In a regression to the physical world, corporate entities still insist on imposing geographic blocks on content that is downloaded as a bit-for-bit identical copy no matter its physical location. While our politicians hurriedly conclude free trade agreements that claim to have benefits for our farmers and physical exporters, they seem to neglect the trade in data; of discriminatory pricing and access limitations imposed on Australian consumers for digital goods for no good (or defensible) reason. The digital economy, which our pollies love to say "is Australia's future", seems strangely neglected by them when it comes to putting their rhetoric into action.

Attorney-General Bookshelves Brandis and "Practical Inventor of the Internet" Malcolm Turnbull have done little to encourage greater access to the world of digital goods, preferring to impose draconian data retention laws and siding with the movie studios – instead of consumers – on issues of "illegal" downloading. As has been repeated ad nauseum by anyone with a tablet and internet account, making content available in a timely and affordable manner does more to prevent piracy than any demonstrably ineffective "three-strikes" policy ever could. As the long-overdue arrival of Netflix et al. to local shores has shown, Australians are willing to pay for a quality service when one is offered.

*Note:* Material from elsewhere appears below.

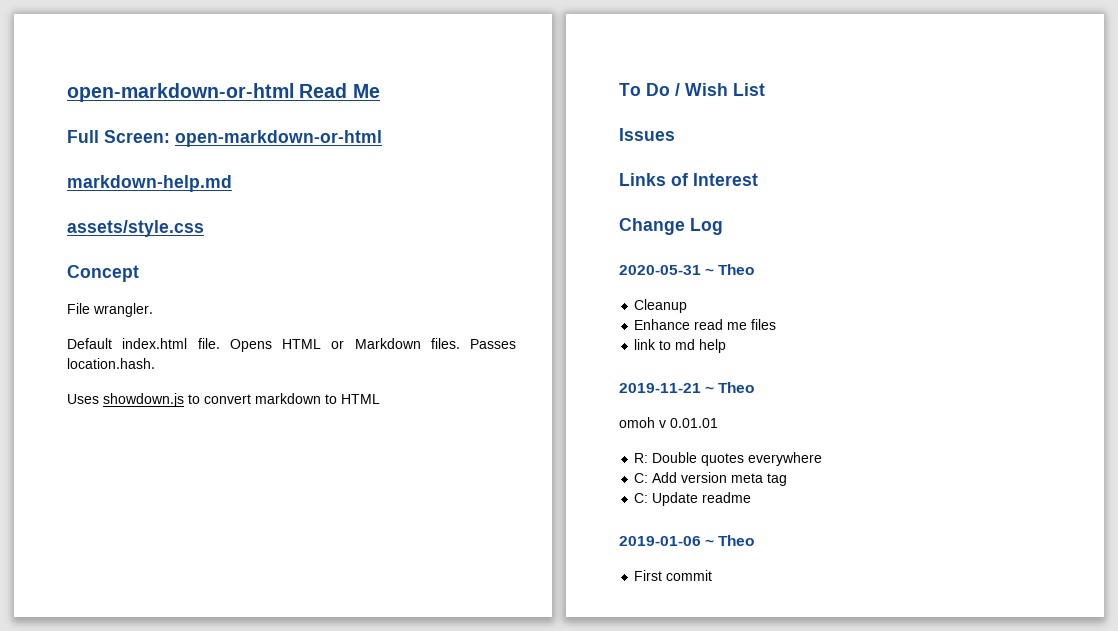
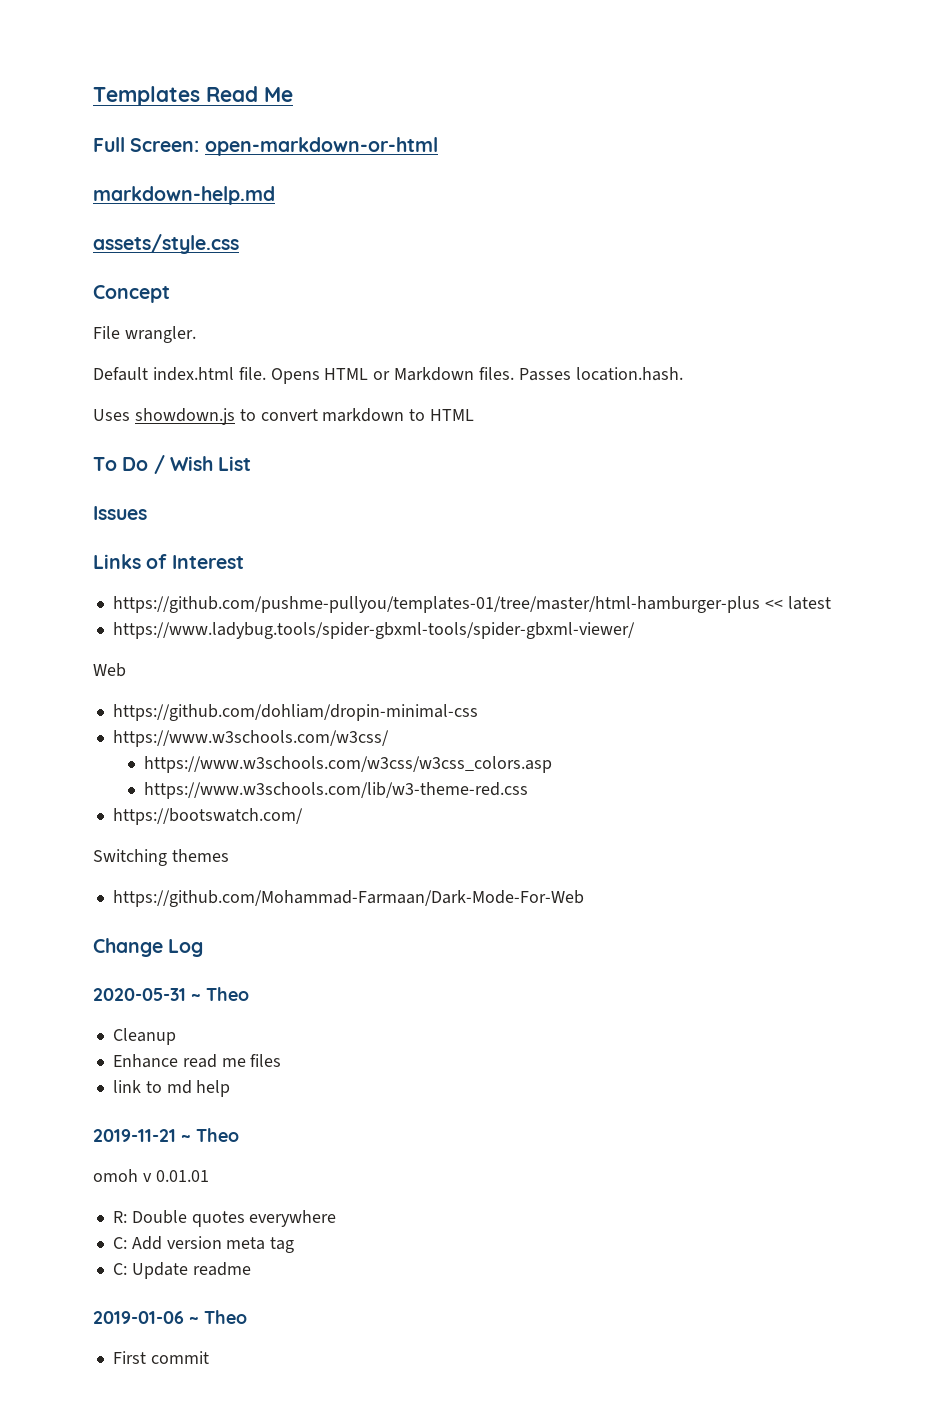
[67,83,294,102] open-markdown-or-html -> [93,86,200,106] Templates
(758, 179) none -> [112,596,831,613] [112,622,635,639] [93,663,126,677] [112,704,478,721] [112,730,389,747] [144,756,553,773] [144,782,529,799] [112,808,303,825] [93,849,229,866] [112,890,584,907] // https://github.com/pushme-pullyou/templates-01/tree/master/html-hamburger-plus << latest // https://www.ladybug.tools/spider-gbxml-tools/spider-gbxml-viewer/ // Web // https://github.com/dohliam/dropin-minimal-css // https://www.w3schools.com/w3css/ // https://www.w3schools.com/w3css/w3css_colors.asp // https://www.w3schools.com/lib/w3-theme-red.css // https://bootswatch.com/ // Switching themes // https://github.com/Mohammad-Farmaan/Dark-Mode-For-Web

My international relations lecturer was always fond of saying "there's no such thing as free trade – only slightly freer trade". This is as true now as then. Free trade deals, as negotiated by our governments, only deal with a very limited number of import/export areas where (usually marginal) benefit can be extracted for both parties. While free trade agreements have been effective at removing (some) tariffs for physical goods, digital goods are largely neglected.

This film is just one example of where our digital world, as advanced as it is, lags far behind our expectations of it, with most of our politicians lagging even farther behind still (honourable mentions to Ed Husic and the other members of the IT Pricing Inquiry) I was a willing customer, ready to pay to watch this film. Unlike some, I believe the creators of our content deserve fair and equitable recompense for the labours...but they're making it harder – not easier – to make this possible.